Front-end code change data
-------

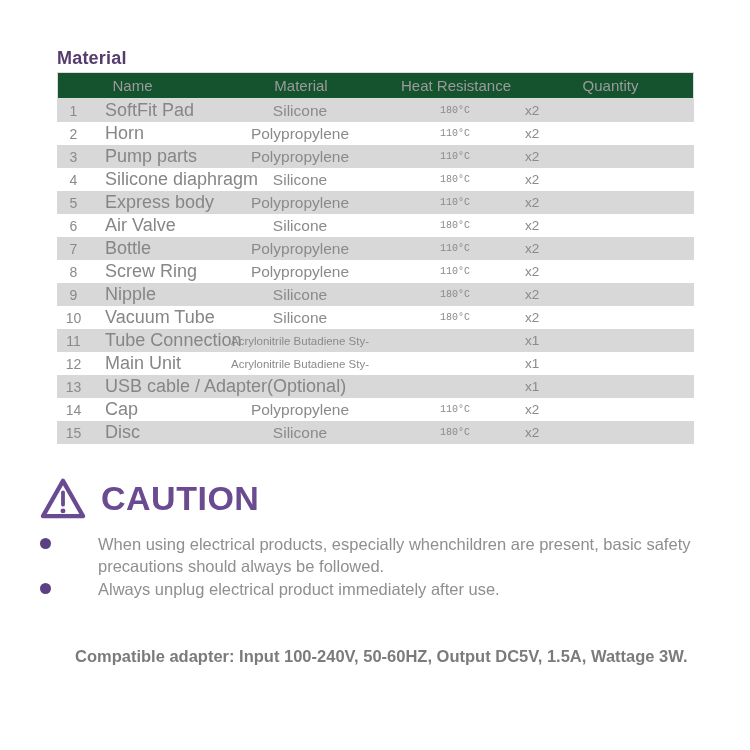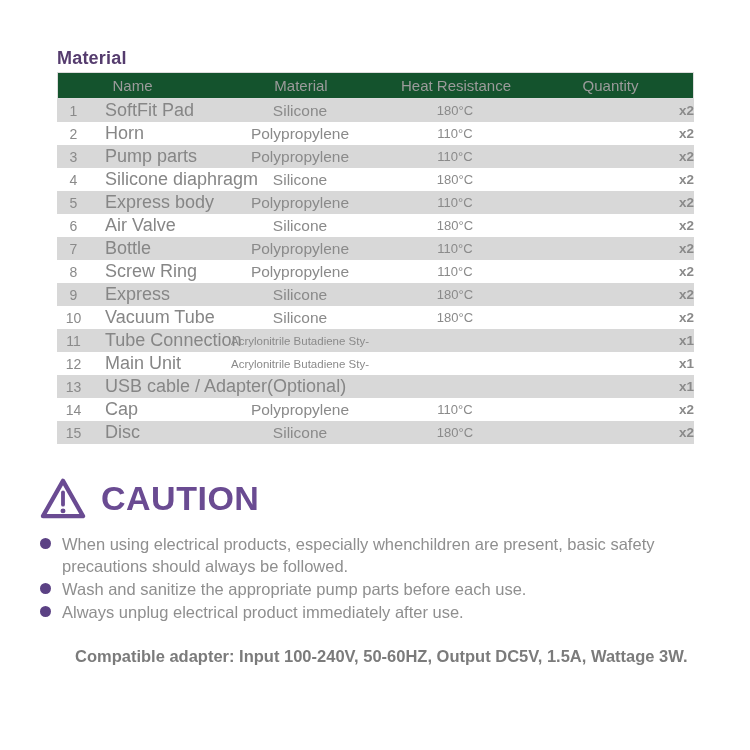--- a/index.html
+++ b/index.html
@@ -51,7 +51,7 @@
   .c-name.span3 { grid-column: 2 / 5; }
   .c-mat  { grid-column: 3; text-align: center; font-size: 15.5px; color: #8a8a8a; white-space: nowrap; }
   .c-mat.small { font-size: 11.5px; }
-  .c-heat { grid-column: 4; text-align: center; font-size: 13px; color: #8a8a8a; }
+  .c-heat { grid-column: 4; text-align: center; font-size: 10px; color: #8a8a8a; font-family: Liberation Mono, monospace; }
   .c-qty  { grid-column: 5; text-align: right; font-size: 13.5px; color: #8a8a8a; font-weight: bold; }
 
   

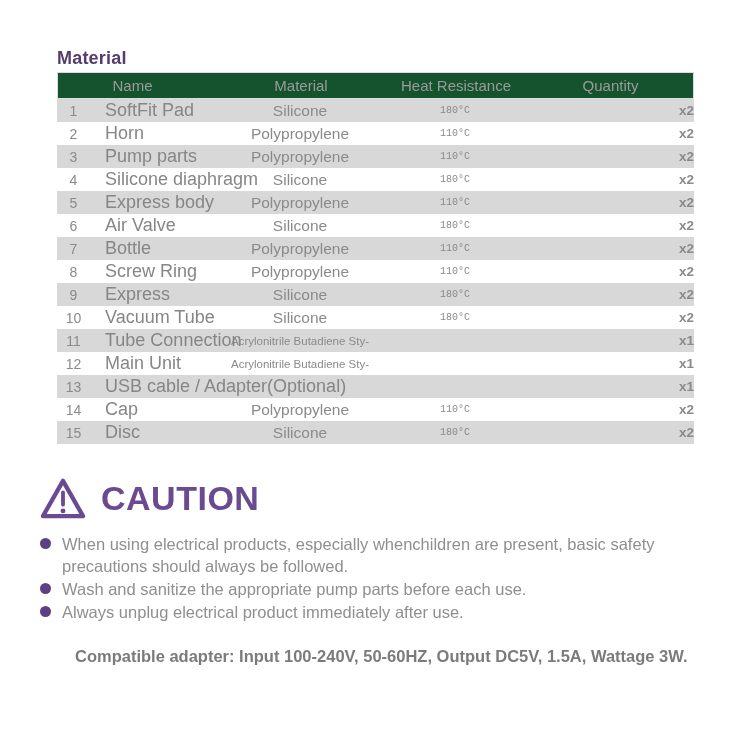--- a/index.html
+++ b/index.html
@@ -52,7 +52,7 @@
   .c-mat  { grid-column: 3; text-align: center; font-size: 15.5px; color: #8a8a8a; white-space: nowrap; }
   .c-mat.small { font-size: 11.5px; }
   .c-heat { grid-column: 4; text-align: center; font-size: 10px; color: #8a8a8a; font-family: Liberation Mono, monospace; }
-  .c-qty  { grid-column: 5; text-align: right; font-size: 13.5px; color: #8a8a8a; font-weight: bold; }
+  .c-qty  { grid-column: 5; text-align: left; font-size: 13.5px; color: #8a8a8a; }
 
   
   .caution-header {

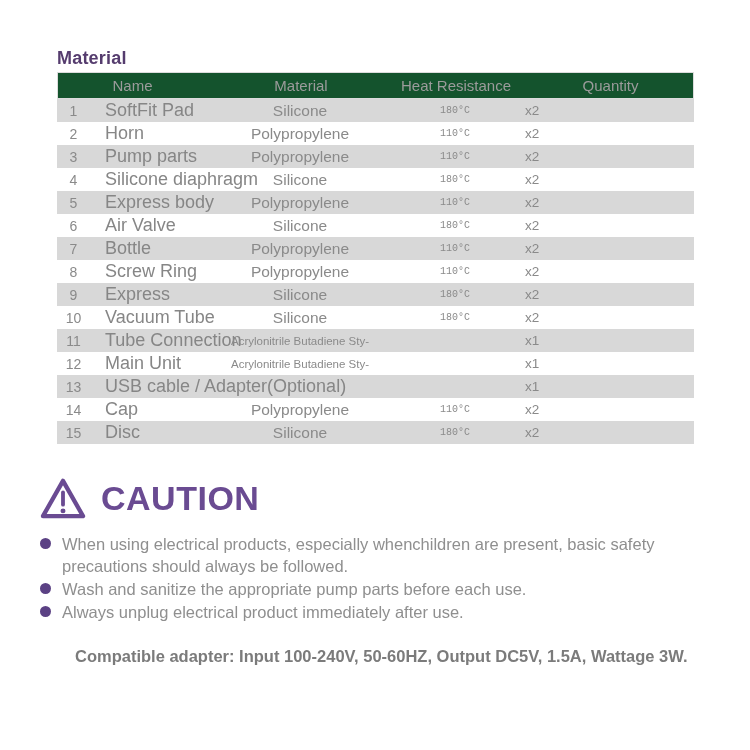--- a/index.html
+++ b/index.html
@@ -161,7 +161,7 @@
         </div>
         <div class="trow shaded">
           <div class="c-num">9</div>
-          <div class="c-name">Express</div>
+          <div class="c-name">Nipple</div>
           <div class="c-mat">Silicone</div>
           <div class="c-heat">180°C</div>
           <div class="c-qty">x2</div>

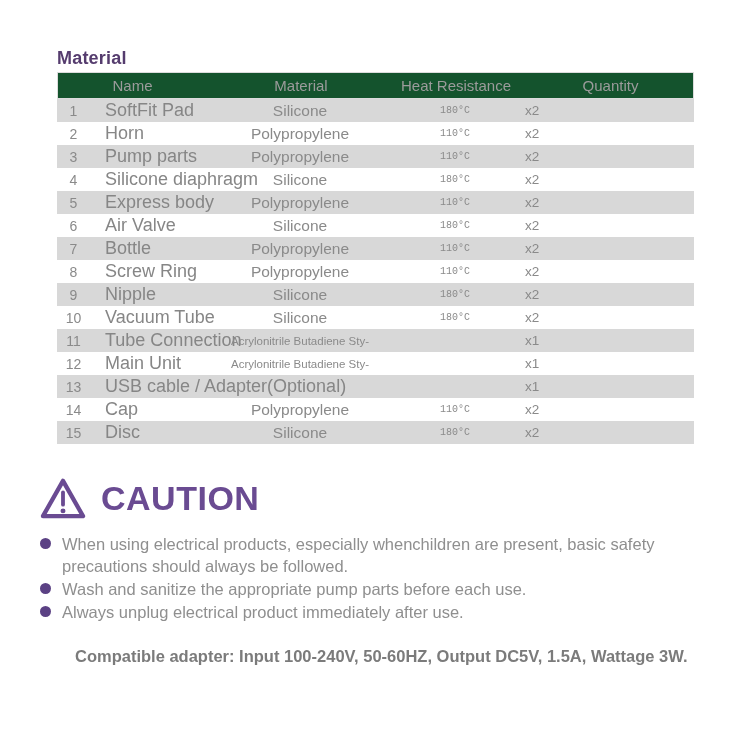--- a/index.html
+++ b/index.html
@@ -80,7 +80,7 @@
     width: 11px; height: 11px; border-radius: 50%;
     background: #5b4184; flex-shrink: 0; margin-top: 5px;
   }
-  .bullet-text { flex: 1; }
+  .bullet-text { flex: 1; margin-left: 36px; }
 
   .adapter-notes {
     position: absolute; left: 75px; top: 645px; width: 650px;

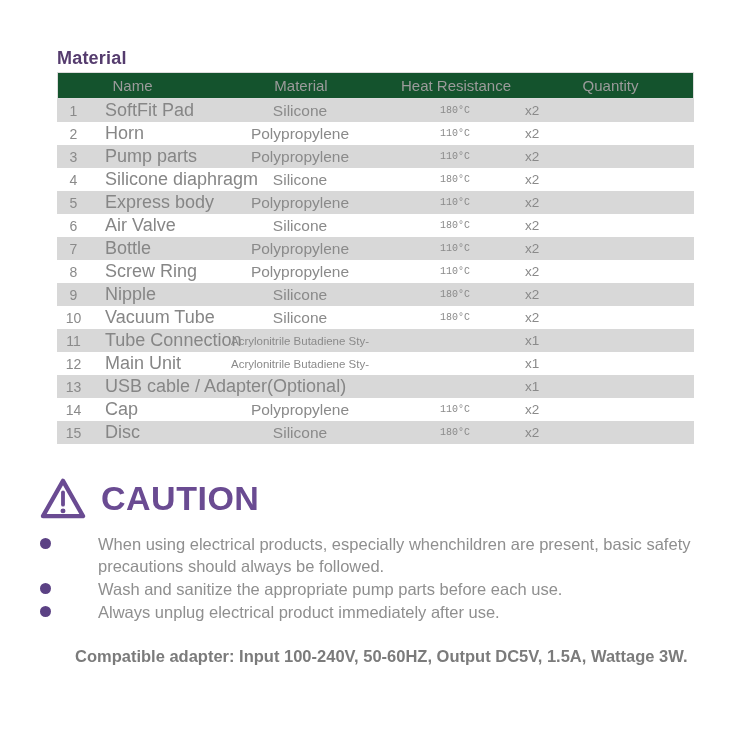--- a/index.html
+++ b/index.html
@@ -227,10 +227,6 @@
       </li>
       <li class="bullet-item">
         <span class="bullet-dot"></span>
-        <span class="bullet-text">Wash and sanitize the appropriate pump parts before each use.</span>
-      </li>
-      <li class="bullet-item">
-        <span class="bullet-dot"></span>
         <span class="bullet-text">Always unplug electrical product immediately after use.</span>
       </li>
     </ul>

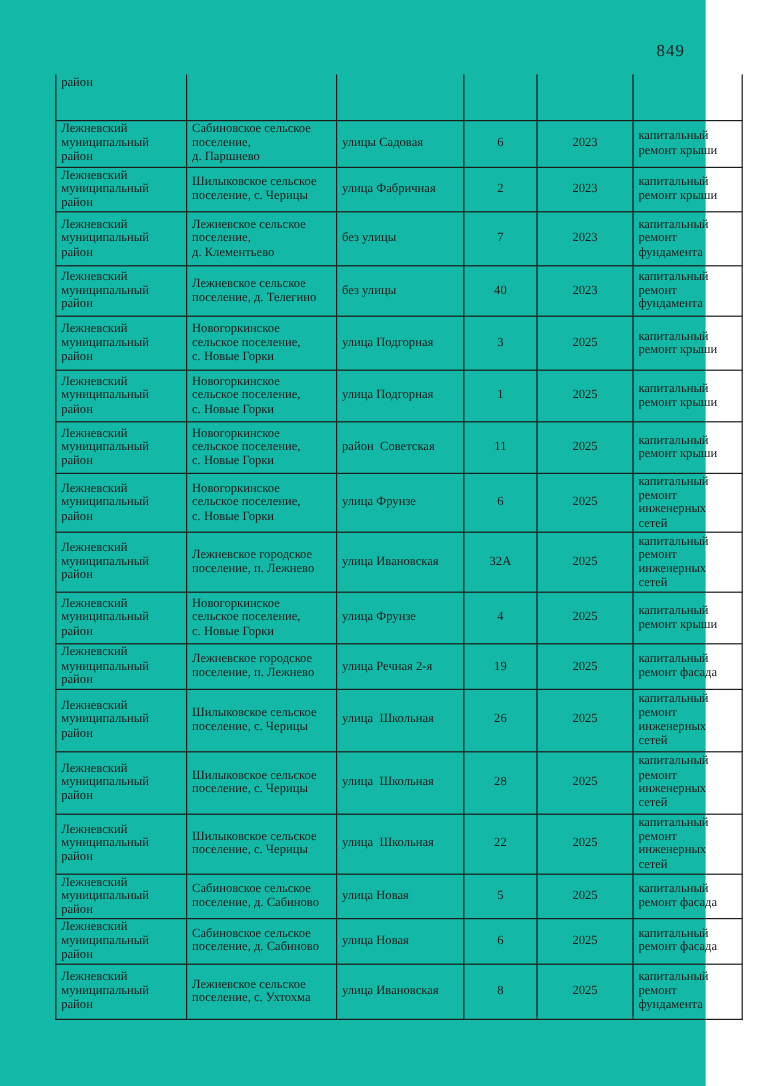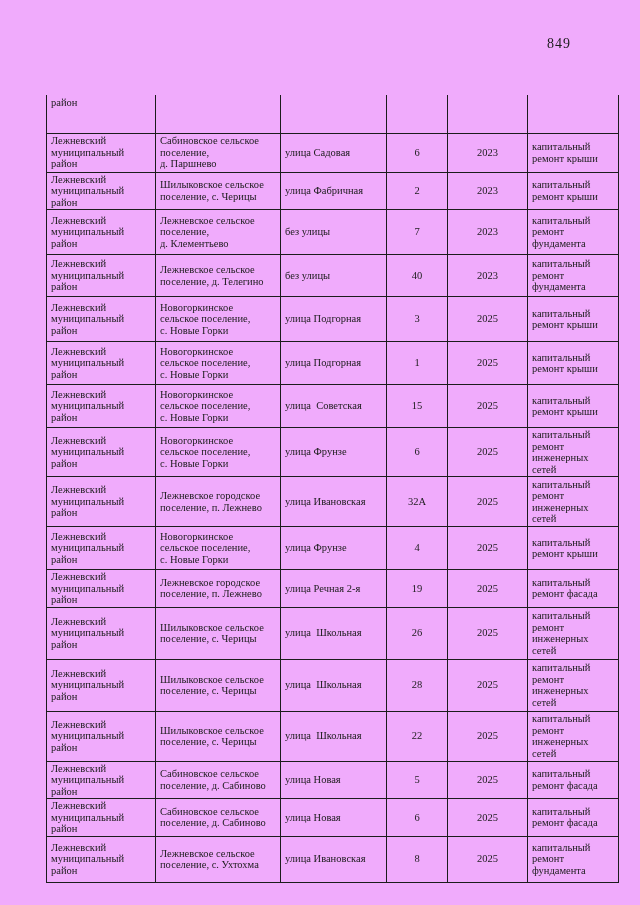--- a/index.html
+++ b/index.html
@@ -10,7 +10,7 @@
     position:relative;
     overflow:hidden;
   }
-  .page { position:relative; width:640px; height:905px; background:#f0abfc; }
+  .page { position:relative; width:588px; height:905px; background:#14b8a6; }
   .page-number {
     position:absolute; top:36px; left:547px;
     font-size:14px; letter-spacing:1px;

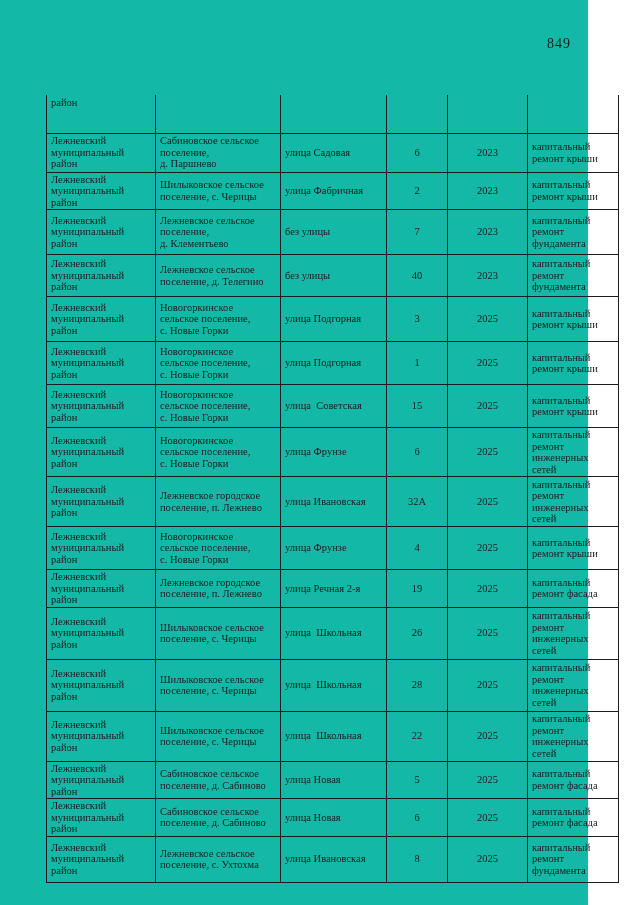--- a/index.html
+++ b/index.html
@@ -20,7 +20,6 @@
     width:572px;
     border-collapse:collapse;
     table-layout:fixed;
-    margin-top:33px;
   }
   table.tbl td {
     border:1px solid #1c1c1c;

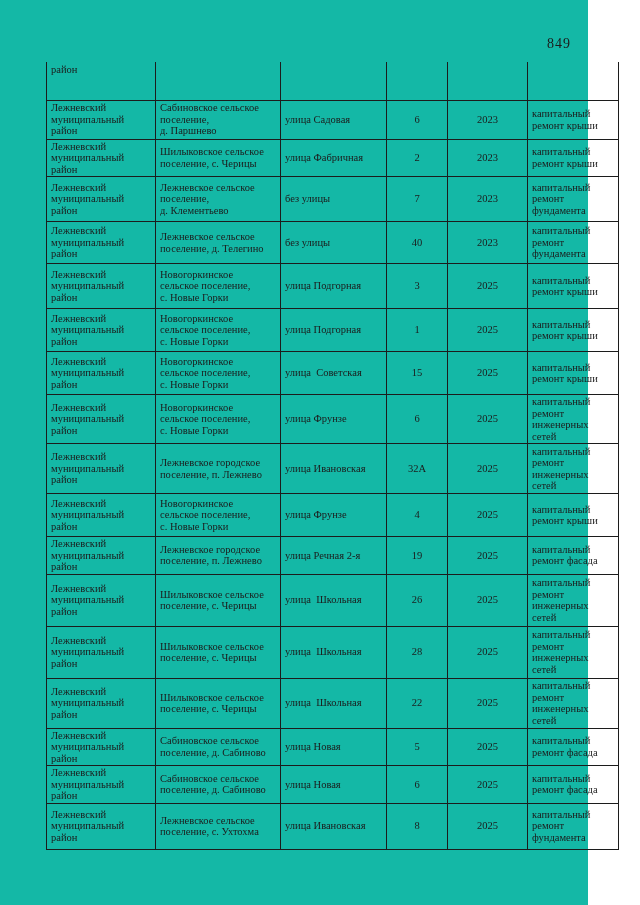--- a/index.html
+++ b/index.html
@@ -72,7 +72,7 @@
           <td>Сабиновское сельское
 поселение,
 д. Паршнево</td>
-          <td>улица Садовая</td>
+          <td>улицы Садовая</td>
           <td class="c-center">6</td>
           <td class="c-center">2023</td>
           <td>капитальный

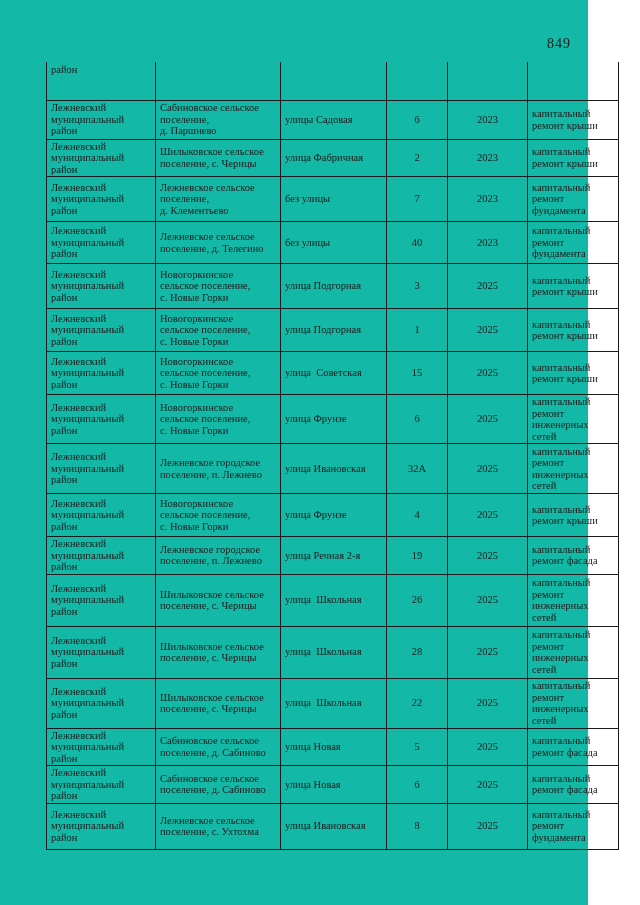--- a/index.html
+++ b/index.html
@@ -150,7 +150,7 @@
           <td>Новогоркинское
 сельское поселение,
 с. Новые Горки</td>
-          <td>улица  Советская</td>
+          <td>район  Советская</td>
           <td class="c-center">15</td>
           <td class="c-center">2025</td>
           <td>капитальный

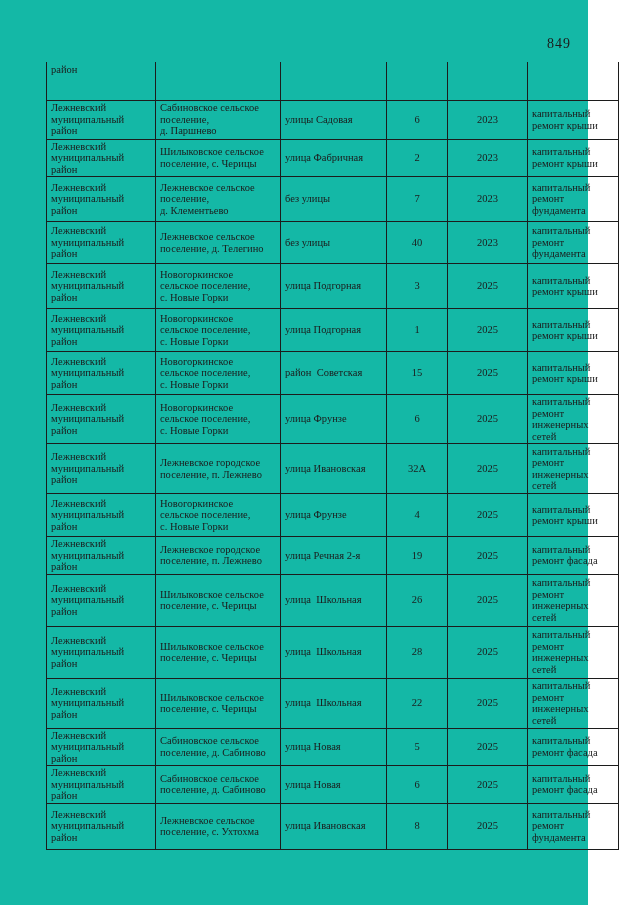--- a/index.html
+++ b/index.html
@@ -151,7 +151,7 @@
 сельское поселение,
 с. Новые Горки</td>
           <td>район  Советская</td>
-          <td class="c-center">15</td>
+          <td class="c-center">11</td>
           <td class="c-center">2025</td>
           <td>капитальный
 ремонт крыши</td>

-------

_WHAT TO DO_. The records above should be returned word for word, with every picture left out.

_ANSWER SECTION_.
--- a/index.html
+++ b/index.html
@@ -51,7 +51,7 @@
   .c-name.span3 { grid-column: 2 / 5; }
   .c-mat  { grid-column: 3; text-align: center; font-size: 15.5px; color: #8a8a8a; white-space: nowrap; }
   .c-mat.small { font-size: 11.5px; }
-  .c-heat { grid-column: 4; text-align: center; font-size: 13px; color: #8a8a8a; }
+  .c-heat { grid-column: 4; text-align: center; font-size: 10px; color: #8a8a8a; font-family: Liberation Mono, monospace; }
   .c-qty  { grid-column: 5; text-align: right; font-size: 13.5px; color: #8a8a8a; font-weight: bold; }
 
   

--- a/index.html
+++ b/index.html
@@ -52,7 +52,7 @@
   .c-mat  { grid-column: 3; text-align: center; font-size: 15.5px; color: #8a8a8a; white-space: nowrap; }
   .c-mat.small { font-size: 11.5px; }
   .c-heat { grid-column: 4; text-align: center; font-size: 10px; color: #8a8a8a; font-family: Liberation Mono, monospace; }
-  .c-qty  { grid-column: 5; text-align: right; font-size: 13.5px; color: #8a8a8a; font-weight: bold; }
+  .c-qty  { grid-column: 5; text-align: left; font-size: 13.5px; color: #8a8a8a; }
 
   
   .caution-header {

--- a/index.html
+++ b/index.html
@@ -161,7 +161,7 @@
         </div>
         <div class="trow shaded">
           <div class="c-num">9</div>
-          <div class="c-name">Express</div>
+          <div class="c-name">Nipple</div>
           <div class="c-mat">Silicone</div>
           <div class="c-heat">180°C</div>
           <div class="c-qty">x2</div>

--- a/index.html
+++ b/index.html
@@ -80,7 +80,7 @@
     width: 11px; height: 11px; border-radius: 50%;
     background: #5b4184; flex-shrink: 0; margin-top: 5px;
   }
-  .bullet-text { flex: 1; }
+  .bullet-text { flex: 1; margin-left: 36px; }
 
   .adapter-notes {
     position: absolute; left: 75px; top: 645px; width: 650px;

--- a/index.html
+++ b/index.html
@@ -227,10 +227,6 @@
       </li>
       <li class="bullet-item">
         <span class="bullet-dot"></span>
-        <span class="bullet-text">Wash and sanitize the appropriate pump parts before each use.</span>
-      </li>
-      <li class="bullet-item">
-        <span class="bullet-dot"></span>
         <span class="bullet-text">Always unplug electrical product immediately after use.</span>
       </li>
     </ul>

--- a/index.html
+++ b/index.html
@@ -10,7 +10,7 @@
     position:relative;
     overflow:hidden;
   }
-  .page { position:relative; width:640px; height:905px; background:#f0abfc; }
+  .page { position:relative; width:588px; height:905px; background:#14b8a6; }
   .page-number {
     position:absolute; top:36px; left:547px;
     font-size:14px; letter-spacing:1px;

--- a/index.html
+++ b/index.html
@@ -20,7 +20,6 @@
     width:572px;
     border-collapse:collapse;
     table-layout:fixed;
-    margin-top:33px;
   }
   table.tbl td {
     border:1px solid #1c1c1c;

--- a/index.html
+++ b/index.html
@@ -72,7 +72,7 @@
           <td>Сабиновское сельское
 поселение,
 д. Паршнево</td>
-          <td>улица Садовая</td>
+          <td>улицы Садовая</td>
           <td class="c-center">6</td>
           <td class="c-center">2023</td>
           <td>капитальный

--- a/index.html
+++ b/index.html
@@ -150,7 +150,7 @@
           <td>Новогоркинское
 сельское поселение,
 с. Новые Горки</td>
-          <td>улица  Советская</td>
+          <td>район  Советская</td>
           <td class="c-center">15</td>
           <td class="c-center">2025</td>
           <td>капитальный

--- a/index.html
+++ b/index.html
@@ -151,7 +151,7 @@
 сельское поселение,
 с. Новые Горки</td>
           <td>район  Советская</td>
-          <td class="c-center">15</td>
+          <td class="c-center">11</td>
           <td class="c-center">2025</td>
           <td>капитальный
 ремонт крыши</td>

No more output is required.